Superintendent
Long Prairie-Grey Eagle Public Schools
Success is a powerful thing. It builds confidence and shapes identity. We begin to believe that the hard-won lessons that once carried us forward will continue to do so indefinitely.
But success can also create blind spots.
The strategies that earned trust, passed levies, won recognition, or resolved conflict become part of how we define ourselves. We start to believe those outcomes reflect something fixed within us; our intelligence, our work ethic, our leadership style. When success repeats, we stop examining the conditions that made it possible. Sometimes we confuse those conditions with our own infallibility.

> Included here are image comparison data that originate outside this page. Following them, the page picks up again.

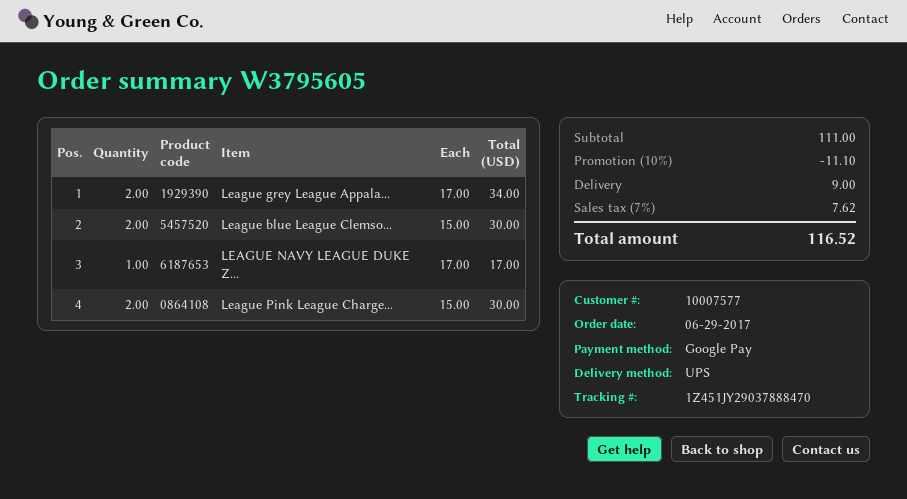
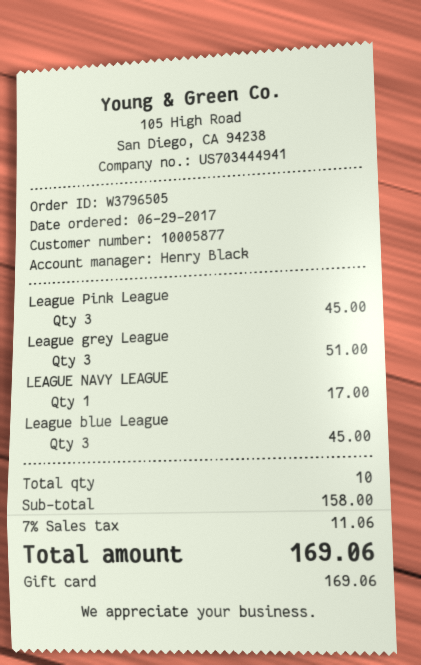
order number: W3795605 -> W3796505
customer number: 10007577 -> 10005877
payment method: Google Pay -> gift card
League grey League Appala...: 2 for 34.00 -> 3 for 51.00
League blue League Clemso...: 2 for 30.00 -> 3 for 45.00
League Pink League Charge...: 2 for 30.00 -> 3 for 45.00
subtotal: 111.00 -> 158.00
discount: 10% = 11.10 -> none
shipping: 9.00 -> none
tax: 7% = 7.62 -> 7% = 11.06
total: 116.52 -> 169.06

Failure can shake our confidence and push us toward withdrawal. Success carries a quieter danger. It tempts us to assume that what worked before will work again, regardless of how the environment has shifted. Ego slowly replaces strategy.
This is a familiar cognitive trap. We ascribe both failure and success to personal traits rather than circumstance. When we fail, we blame external forces. When we succeed, we credit our skill. Over time, that pattern hardens. We double down on yesterday’s logic even when today’s context demands something different.

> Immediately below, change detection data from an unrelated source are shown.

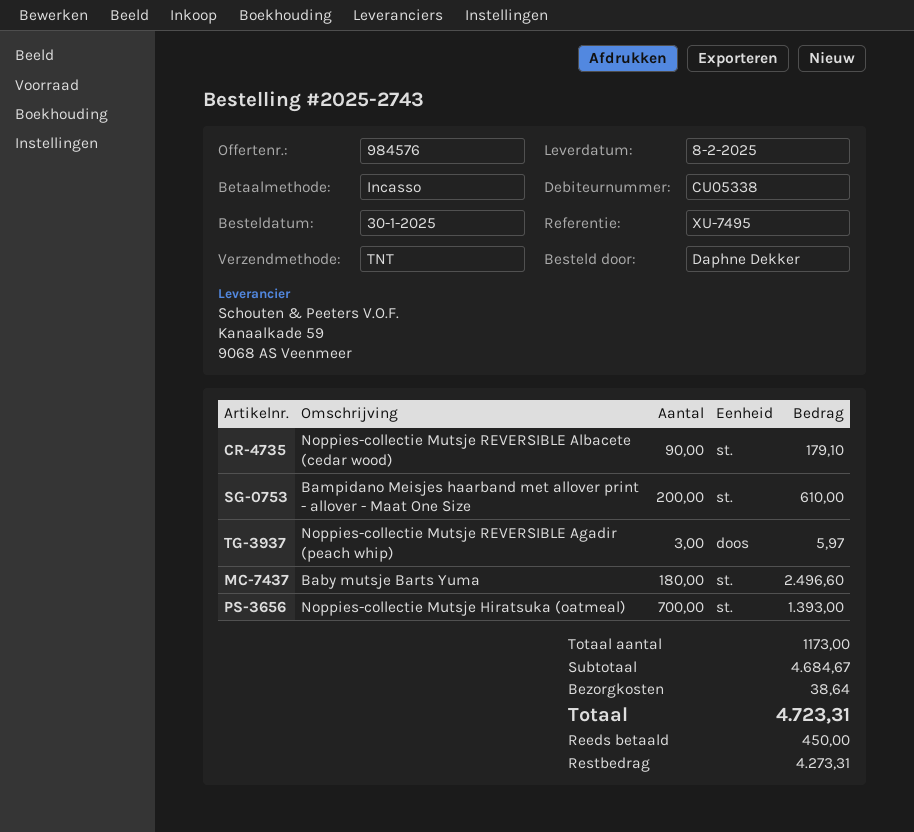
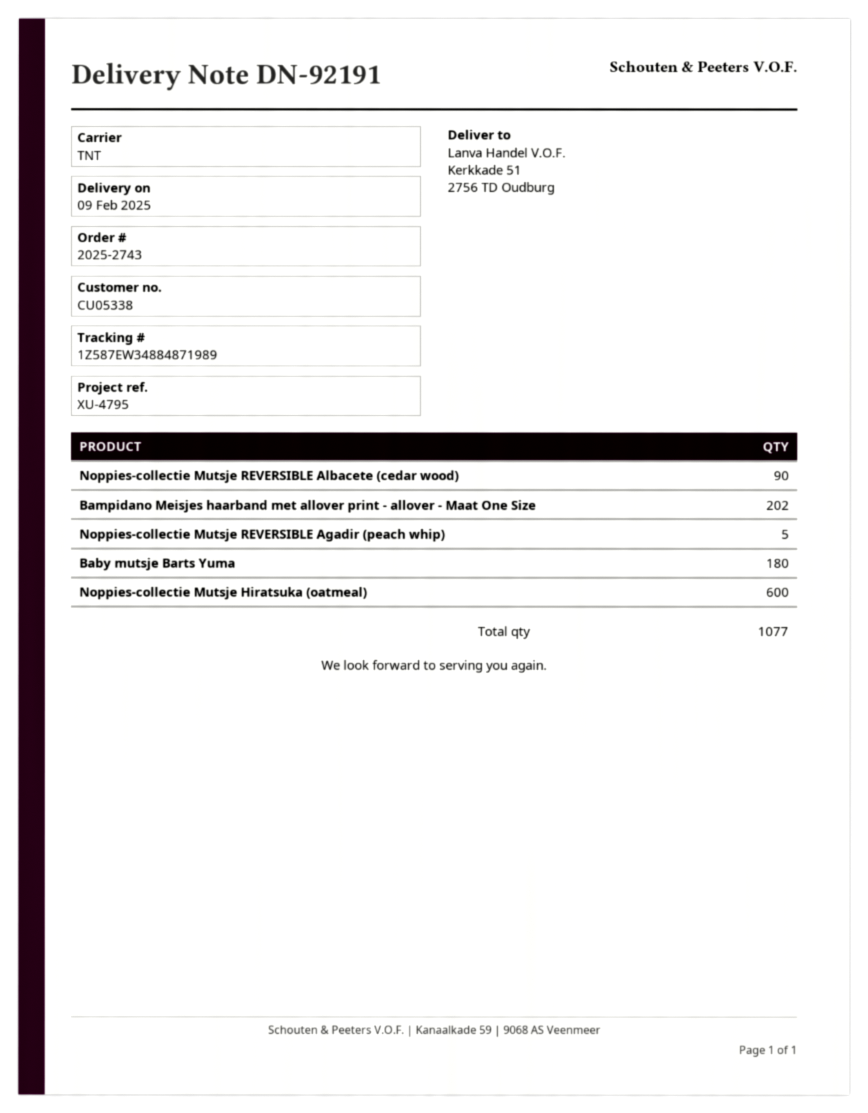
delivery date: 2025-02-08 -> 2025-02-09
reference: XU-7495 -> XU-4795
Bampidano Meisjes haarband met allover print - allover - Maat One Size: 200 -> 202
Noppies-collectie Mutsje REVERSIBLE Agadir (peach whip): 3 -> 5
Noppies-collectie Mutsje Hiratsuka (oatmeal): 700 -> 600
total quantity: 1173 -> 1077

When I taught art, I developed tried-and-true lessons that reliably worked year after year. Then came a class of kindergarteners who challenged every one of them. What they brought into the classroom was different from what I had grown accustomed to. I could have blamed screen time or lamented that students lacked foundational skills. That would not have solved anything.

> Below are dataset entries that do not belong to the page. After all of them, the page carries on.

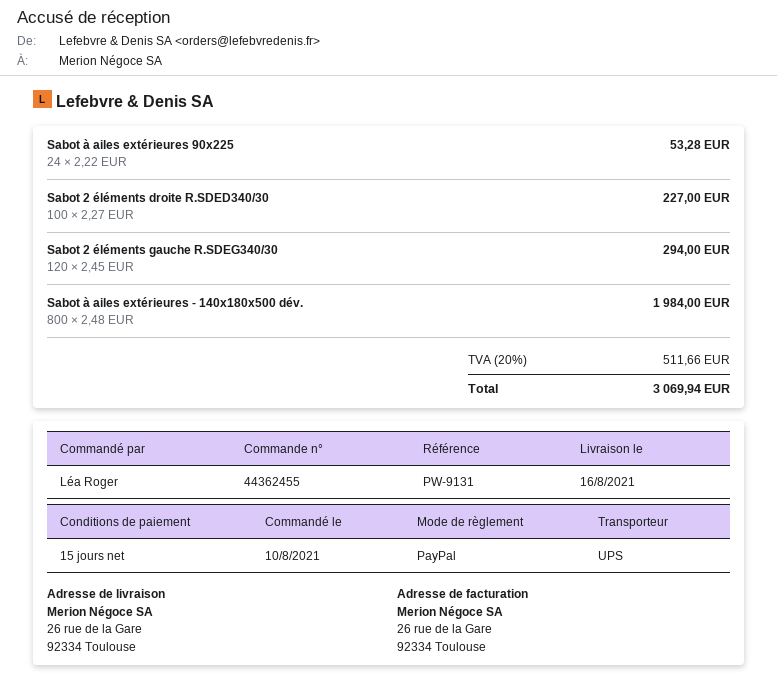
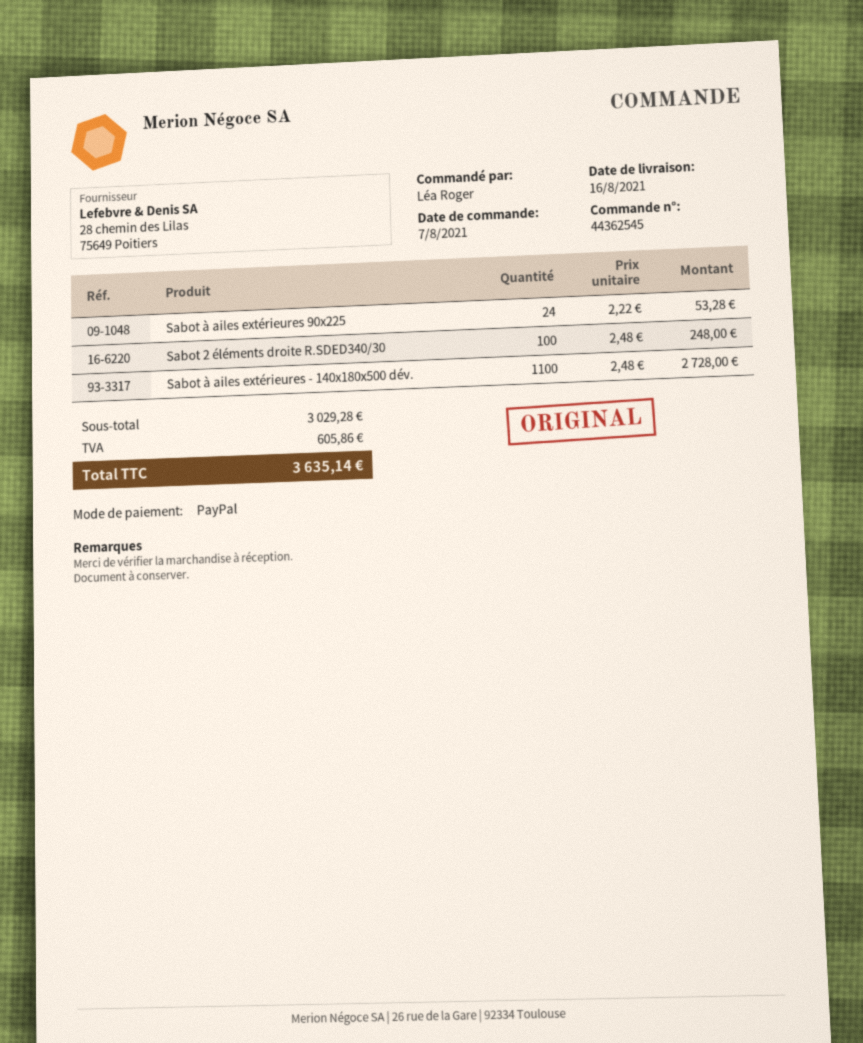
order number: 44362455 -> 44362545
order date: 2021-08-10 -> 2021-08-07
Sabot 2 éléments droite R.SDED340/30: 100 x 2.27 = 227.00 -> 100 x 2.48 = 248.00
Sabot 2 éléments gauche R.SDEG340/30: 120 x 2.45 = 294.00 -> none
Sabot à ailes extérieures - 140x180x500 dév.: 800 x 2.48 = 1984.00 -> 1100 x 2.48 = 2728.00
tax: 511.66 -> 605.86
total: 3069.94 -> 3635.14

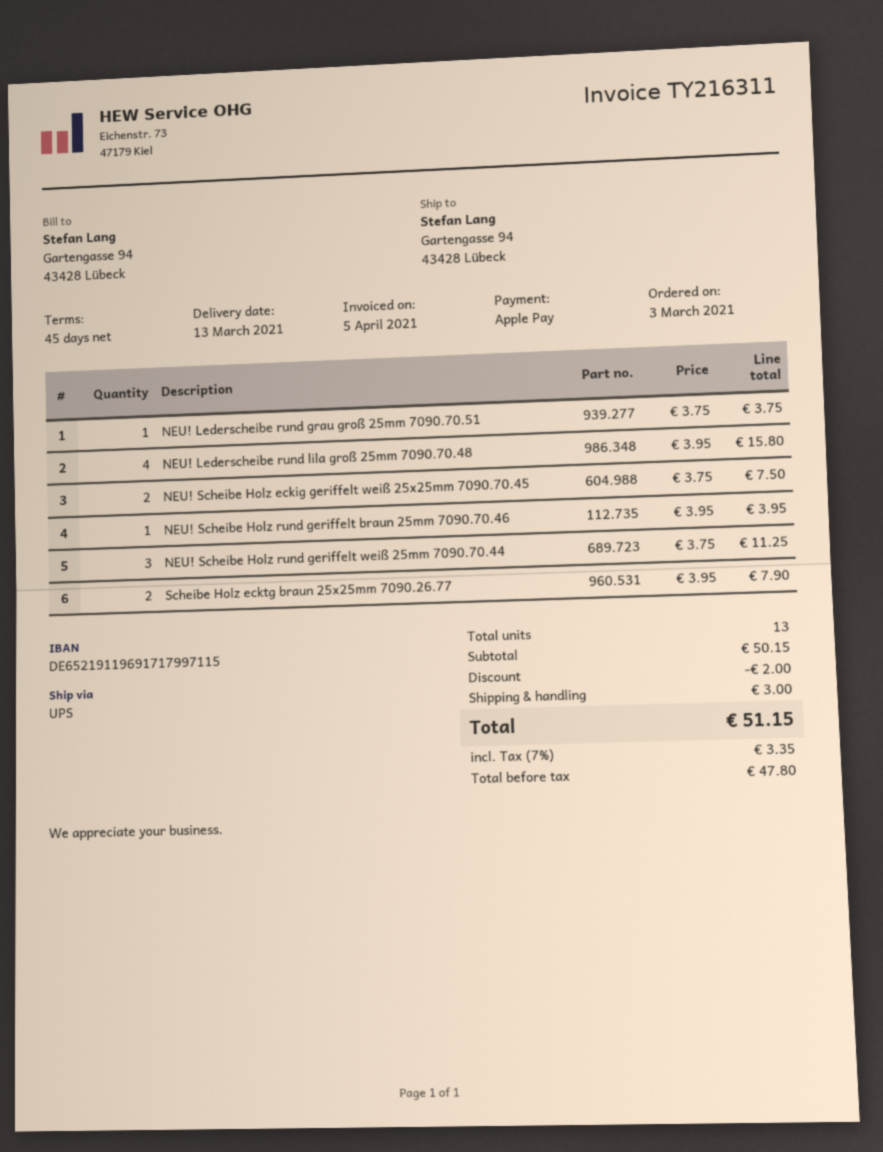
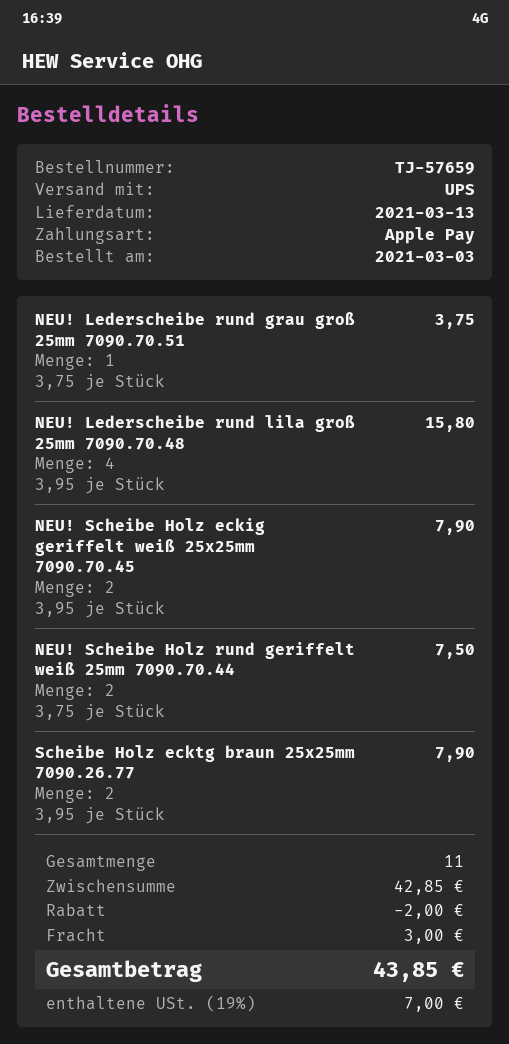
NEU! Scheibe Holz eckig geriffelt weiß 25x25mm 7090.70.45: 2 x 3.75 = 7.50 -> 2 x 3.95 = 7.90
NEU! Scheibe Holz rund geriffelt braun 25mm 7090.70.46: 1 x 3.95 = 3.95 -> none
NEU! Scheibe Holz rund geriffelt weiß 25mm 7090.70.44: 3 x 3.75 = 11.25 -> 2 x 3.75 = 7.50
total quantity: 13 -> 11
subtotal: 50.15 -> 42.85
tax: 7% = 3.35 -> 19% = 7.00
total: 51.15 -> 43.85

Instead, I adapted to the circumstances. I simplified directions and rebuilt my lessons through experimentation. Success returned; not because of some inherent superiority but because I adjusted to changing conditions.
Conditions are always changing. Success is simply a response to those conditions.
Resilience, then, is more than endurance. It is not pushing harder or staying the course longer simply because something once worked. True resilience requires the humility to recognize when the conditions that supported our previous success have shifted. If we cannot adapt; to failure or to evolving success, then we were never truly resilient.
It requires asking hard questions. What assumptions am I still operating under? Was timing, trust, or alignment part of why this worked before? Have I allowed a strategy to become part of my identity?
Our choices matter. But those choices only produce results when they respond to reality, not legacy. Resilience lies not in confusing past success with personal mastery, but in adapting strategy as conditions change.
One of the greatest dangers in leadership is using yesterday’s solution to solve today’s problem.
Success does not occur in a vacuum of superiority. It emerges from alignment; between timing, conditions, people, and preparation. When that alignment shifts, our approach must shift with it.
Sometimes the very skills that once brought success become incomplete. Not wrong nor useless; just misaligned. Resilience is the discipline of recognizing that shift and adjusting accordingly.